Anderson Cooper tones down criticism of Kathy Griffin: 'I hope she bounces back'

Anderson Cooper addressed the Kathy Griffin photo shoot scandal on Friday night during his appearance at Phoenix’s Comerica Theatre.

“She and I have been friends for a long time and I want nothing but good things for her,” the 50-year-old CNN anchorman said, via USA Today.

The 56-year-old Griffin sparked backlash in late May when a photo shoot with controversial photographer Tyler Shields depicted her holding a bloodied mask of President Trump. After the photo went viral, Cooper posted his disapproval on Twitter.


While Griffin ultimately apologized on Twitter, CNN expressed disappointment over the gory image and said it was “evaluating” whether she would continue to participate in the network’s annual New Year’s Eve coverage alongside Cooper.

“We found what she did disgusting and offensive,” a CNN spokesperson said in a statement. “We are pleased to see she has apologized and asked that the photos be taken down. We are evaluating New Year’s Eve and have made no decisions at this point.

Soon after, CNN publicly fired Griffin. Sources said Griffin had expected Cooper to stand by her after working together for 10 years.

“Kathy totally misjudged this. She truly believed that Anderson would stick up for her,” said the source. “She considered him a friend. While she has nobody to blame by herself, she feels somehow betrayed.”

Cooper opened up about the friendship.


“I don’t want anybody’s career to be destroyed because they do something unfortunate and inappropriate, but yeah, I thought what she did was inappropriate,” he explained. “You know, I think I said that I thought it was completely inappropriate and I didn’t approve it in any way, and I think when you’re friends with somebody you can say that.”

Cooper also revealed that when the photo initially appeared, people began tagging him on social media, prompting him to set the record straight.

“People were assuming I was somehow responsible for this and I just felt I should point out that I actually think this is pretty important as somebody who works overseas and, you know, journalists get beheaded and this is not a joke,” he said.

Cooper also added, “Anyway, I said that and CNN made the decision not to bring her back. I had nothing to do with it, but I certainly understand why they made that decision.

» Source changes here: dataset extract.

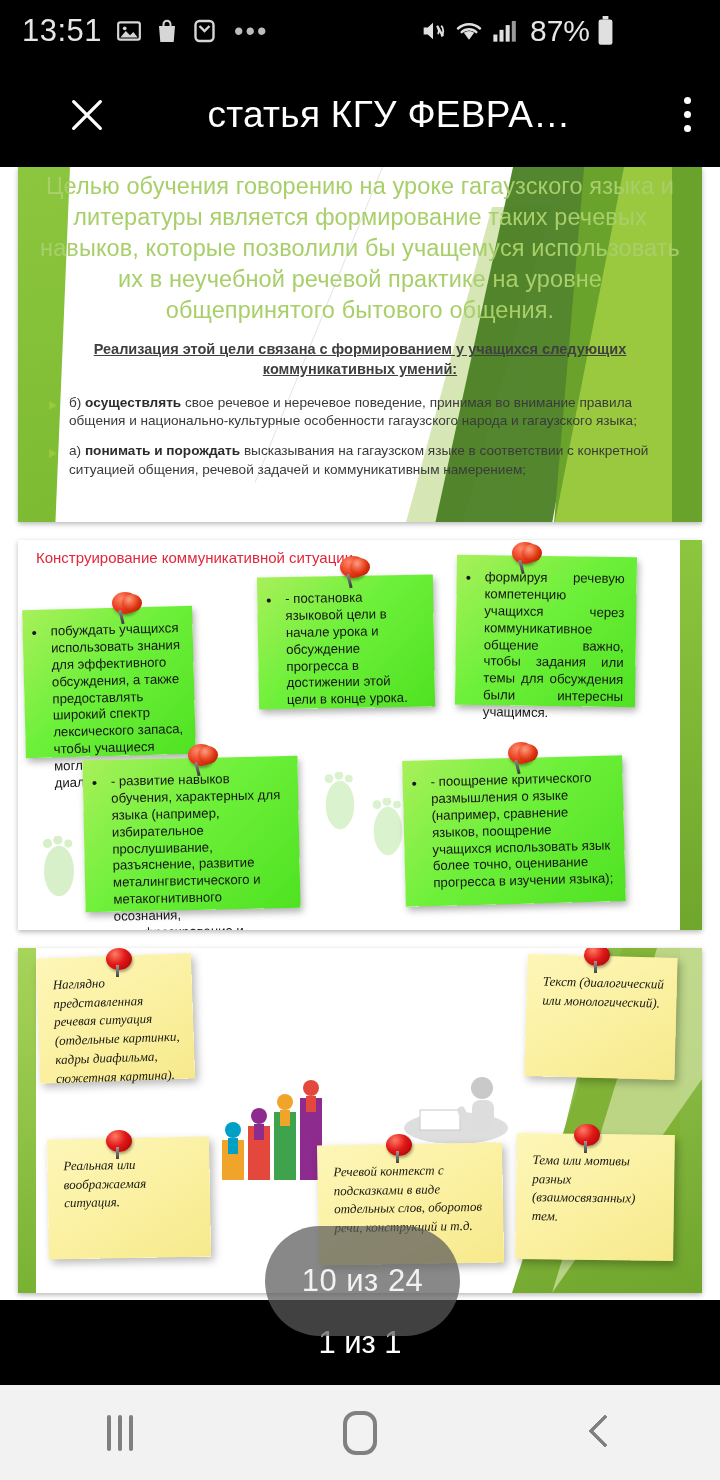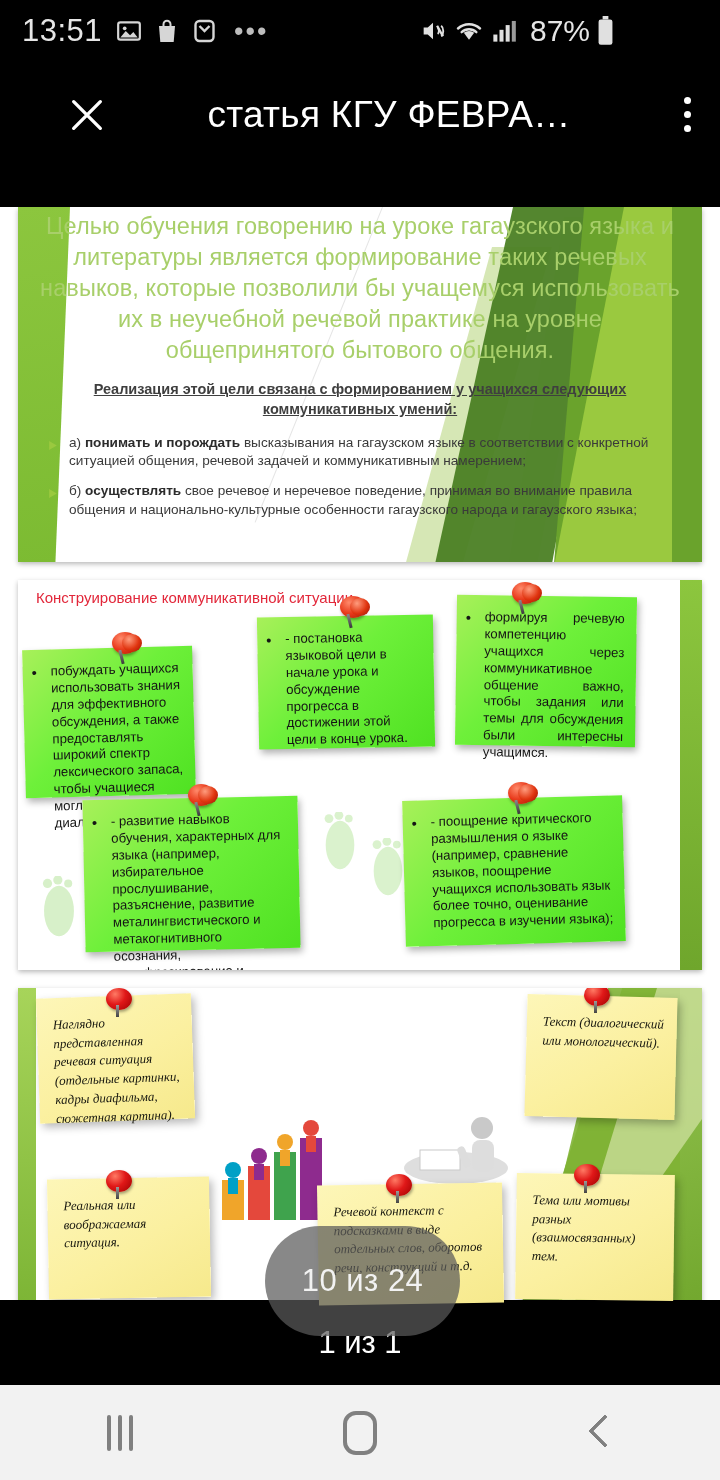"Целью обучения говорению на уроке" .docarea { margin-top: 40px -> none }
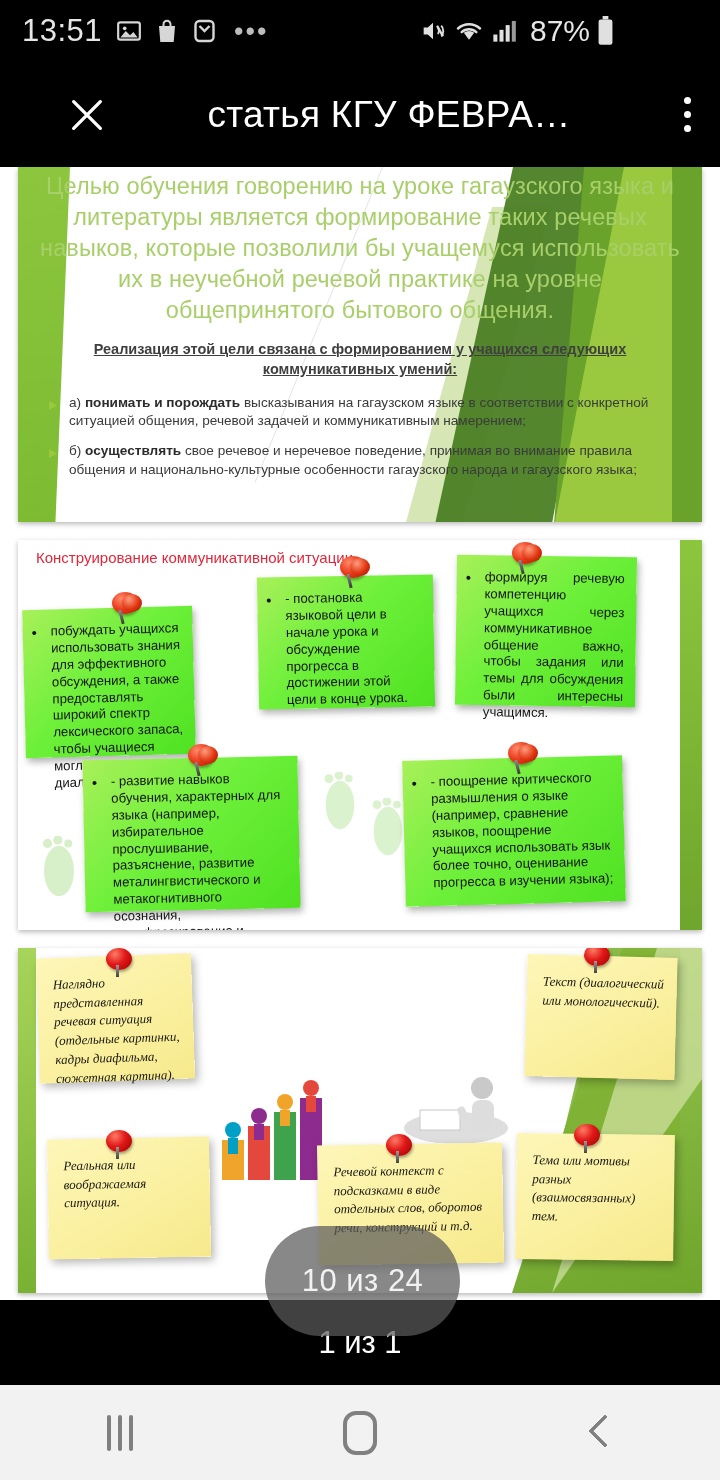"а) понимать и порождать высказывания" div.s1-li { order: before "б) осуществлять свое речевое и" -> after "б) осуществлять свое речевое и" }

And look, I wish her well and I hope she bounces back and keeps doing what she does best, which is make people laugh.”


Griffin appeared in a tearful press conference on June 2nd where she choked up when asked if CNN pressured Cooper into sending the tweet.

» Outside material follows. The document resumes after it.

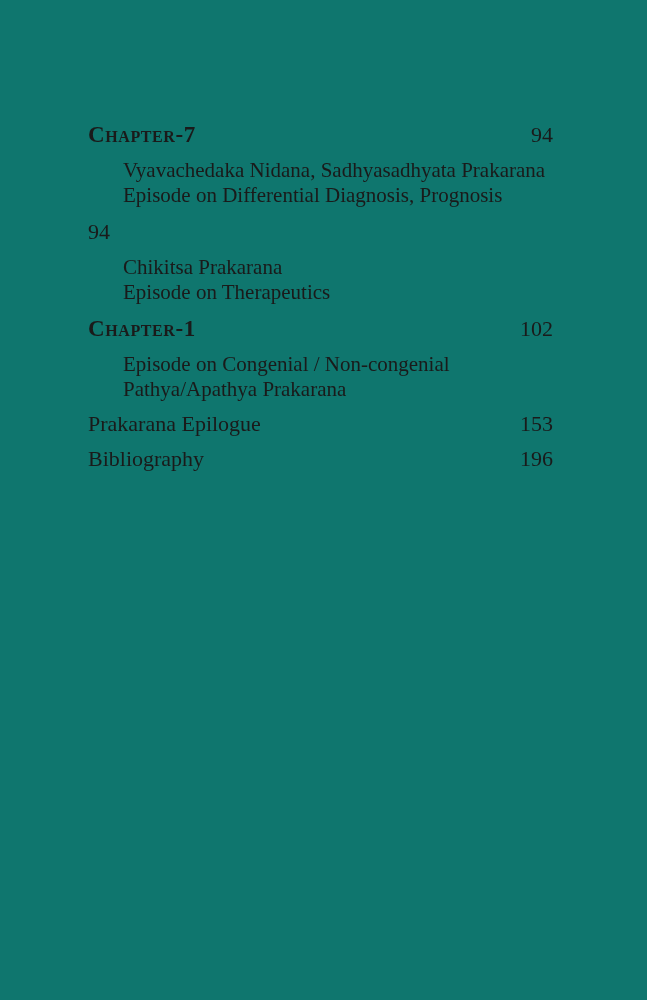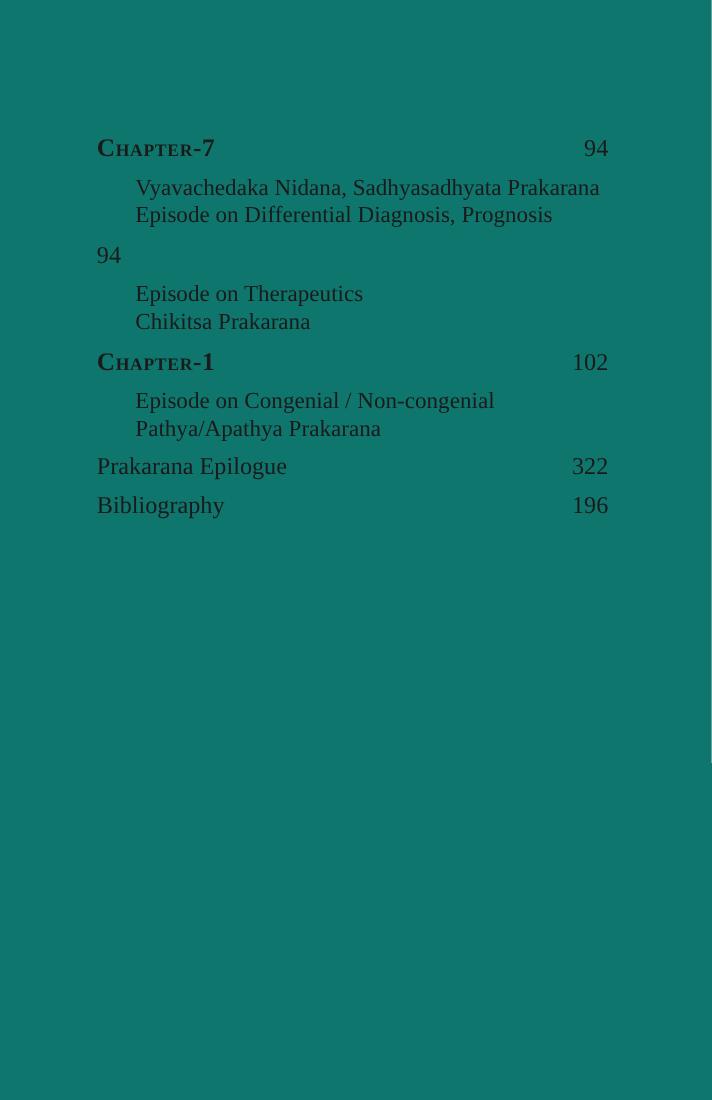"Episode on Therapeutics" div { order: before "Chikitsa Prakarana" -> after "Chikitsa Prakarana" }
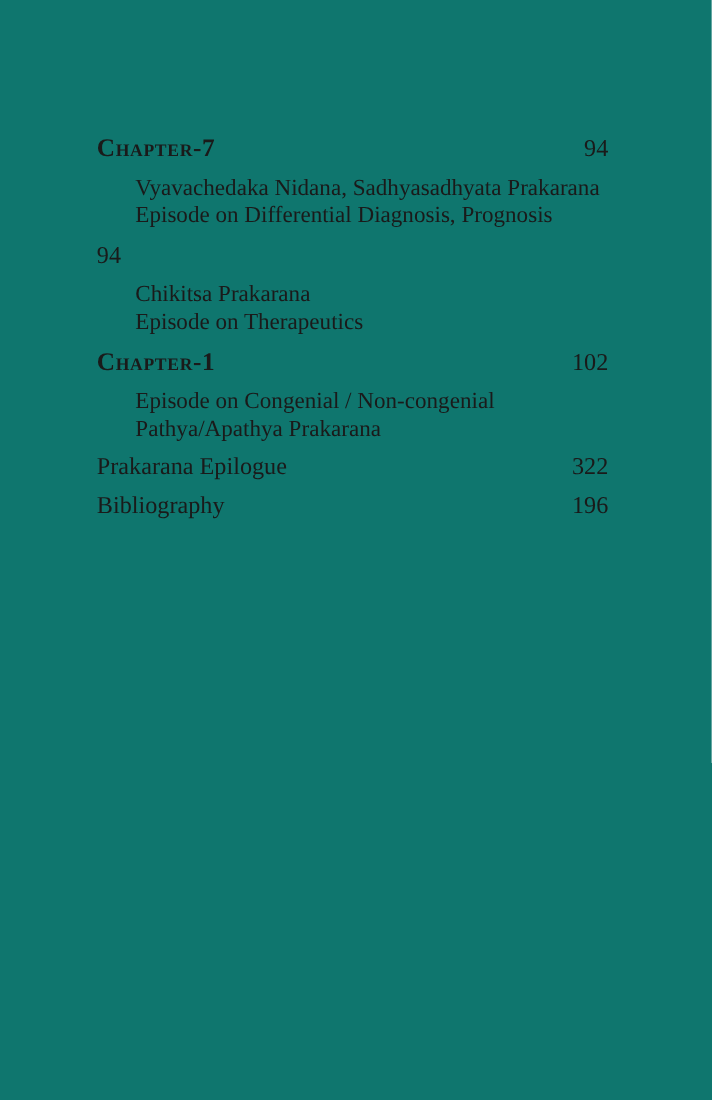"322" span.page-num { text: 322 -> 153 }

“That hurt, that’s all,” she said.

Shields previously told Fox News Griffin was hoping to create a bold message.

“Kathy and I are friends and we work together before, so when we started doing this shoot, she said, ‘I’d love to do something political. I’d love to make a statement,’” he explained. “We kind of figured out what would be the best image to make out of that.”

Shields added the image was meant to serve as art and he’s aware that it could make some viewers uncomfortable.

“That’s what art is meant to do,” he said. “Some people look at it and they love it. Some people look at it and they hate it… I understand there are going to be people that hate this. It’s a very touchy subject… but this is not real. We didn’t kill anybody nor do I feel anybody should be killed. It’s not different from a movie. It just happens to be a still image.”

Griffin admitted on Twitter the image “went too far,” but Shields doesn’t regret the collaboration.

“I can’t speak for her, [but] I know she loves to stir the pot,” he said. “For me, I love the idea we have freedom of speech. The fact that I’m allowed to make an image like this says a lot. To me, that’s a powerful thing… nobody’s killed me for this image so it’s not that bad. I love Kathy and I hope they let me visit her in Guantanamo.”